Why use book reviews?

Book reviews can help a reader, scholar, or even library or university if a book or other piece of media is useful.

For general or popular literature and media reviews can help sway a potential reader to buy a product, or go see a movie.

Critical reviews help determine not only if a book is going to be good, but if it covers a topic well, and can be used to help institutions decide on their purchases.

Scholarly reviews help researchers understand what a book is going to be about without reading the entire work and help institutions, libraries, and other places of learning decide what to purchase. Scholarly reviews can also be an interesting critical work in and of themselves, as they are written by scholarly experts in the field in question and are published in peer-reviewed journals.

Abstract vs. Book Review

When you're doing your research and looking for an article, an abstract can be extremely important. Basically a summary, an abstract will cover the most salient parts of the article in question.

Book reviews can sometimes do the same thing for a larger work. However, keep in mind that this is not always the case.

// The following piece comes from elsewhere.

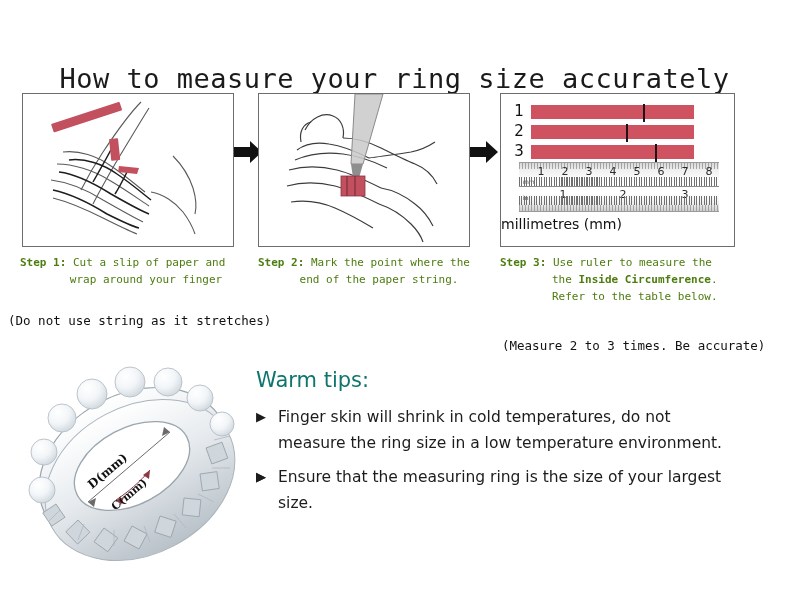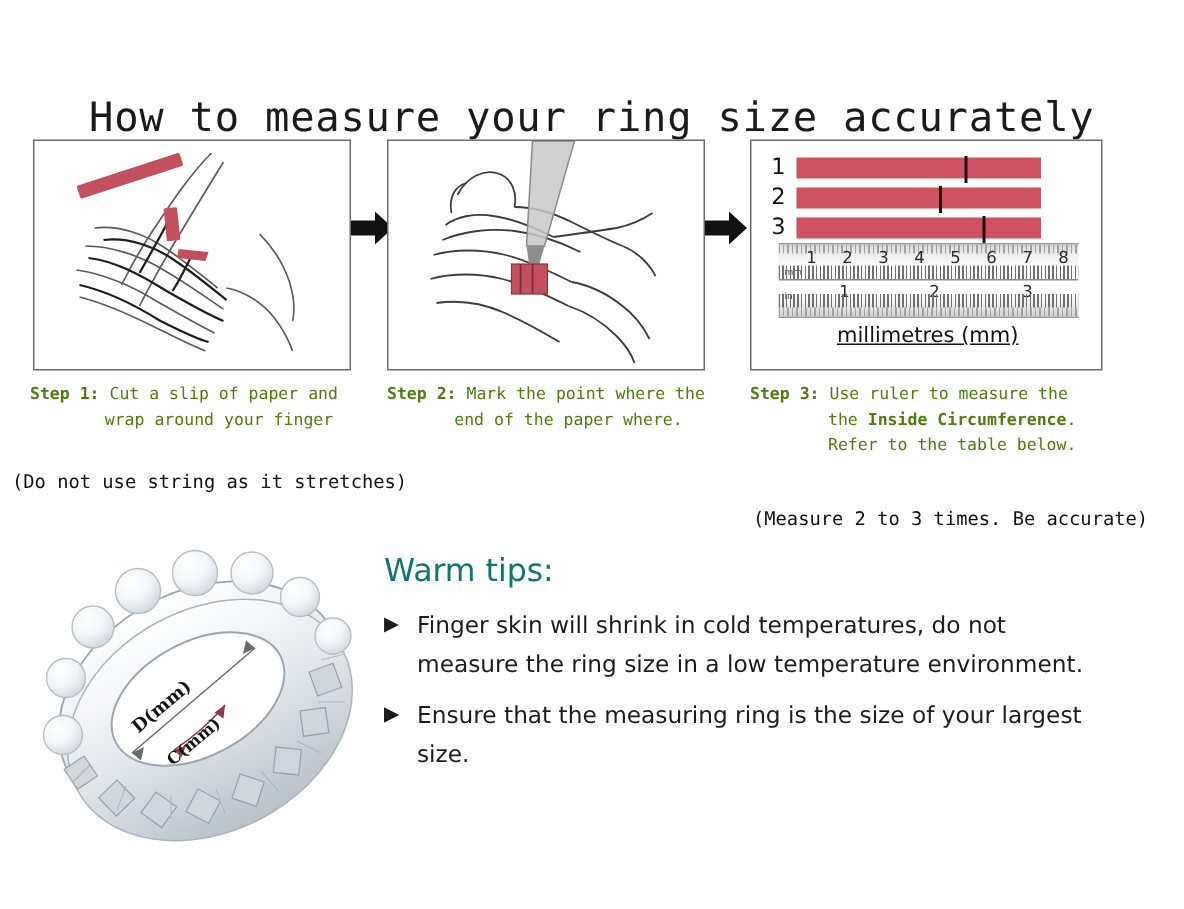"millimetres (mm)" .mm-label { text-align: center -> left; text-decoration: underline -> none }
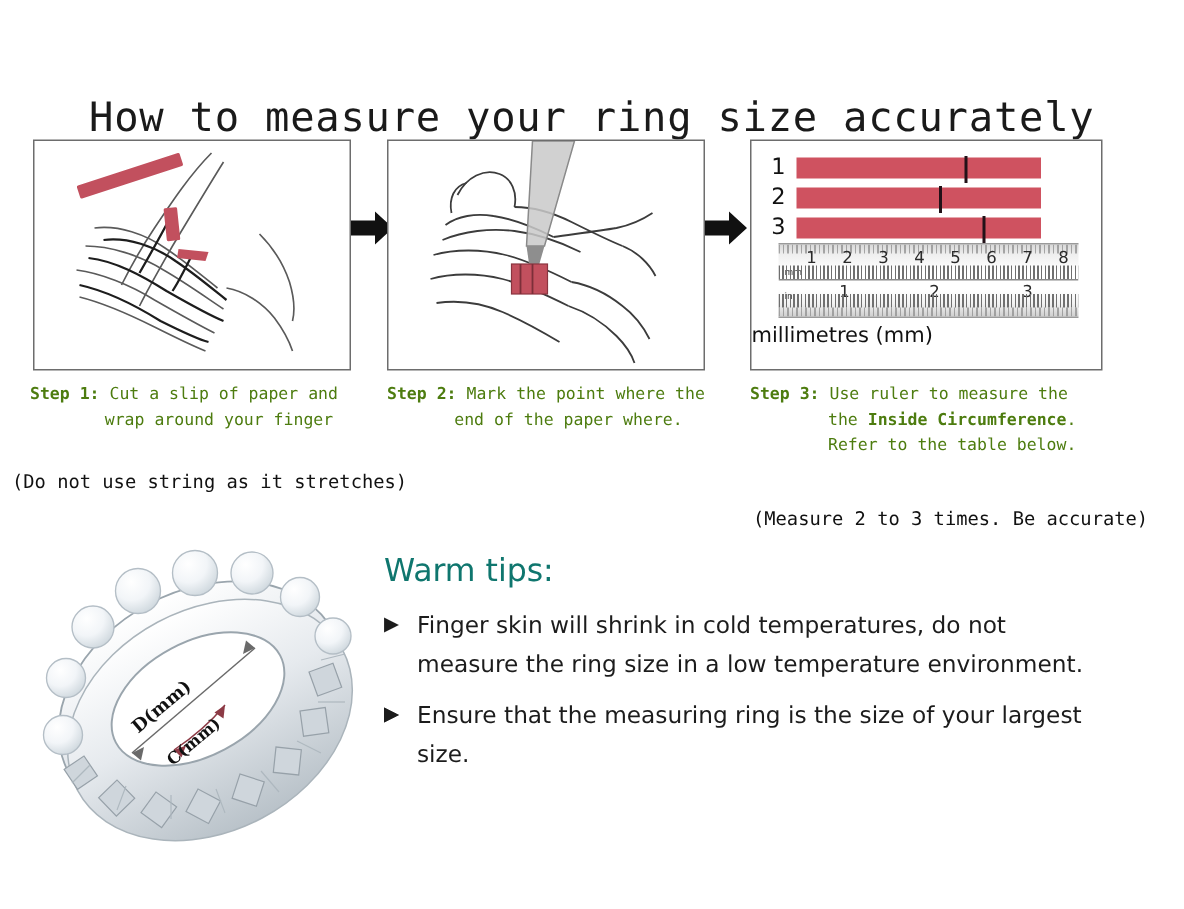"end of the paper where." span.l2 { text: where -> string }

Scholarly reviews often can act as an abstract, and will sometimes go into a chapter-by-chapter analysis, but critical and popular reviews do not always and may not ever do so. Critical and popular reviews, though, can provide cultural or general interest context for a work, and can help situate a book within a particular time and place. If you are researching a new book you may already know this context, but historical reviews for an older work can help fill in details without having to read an entire book!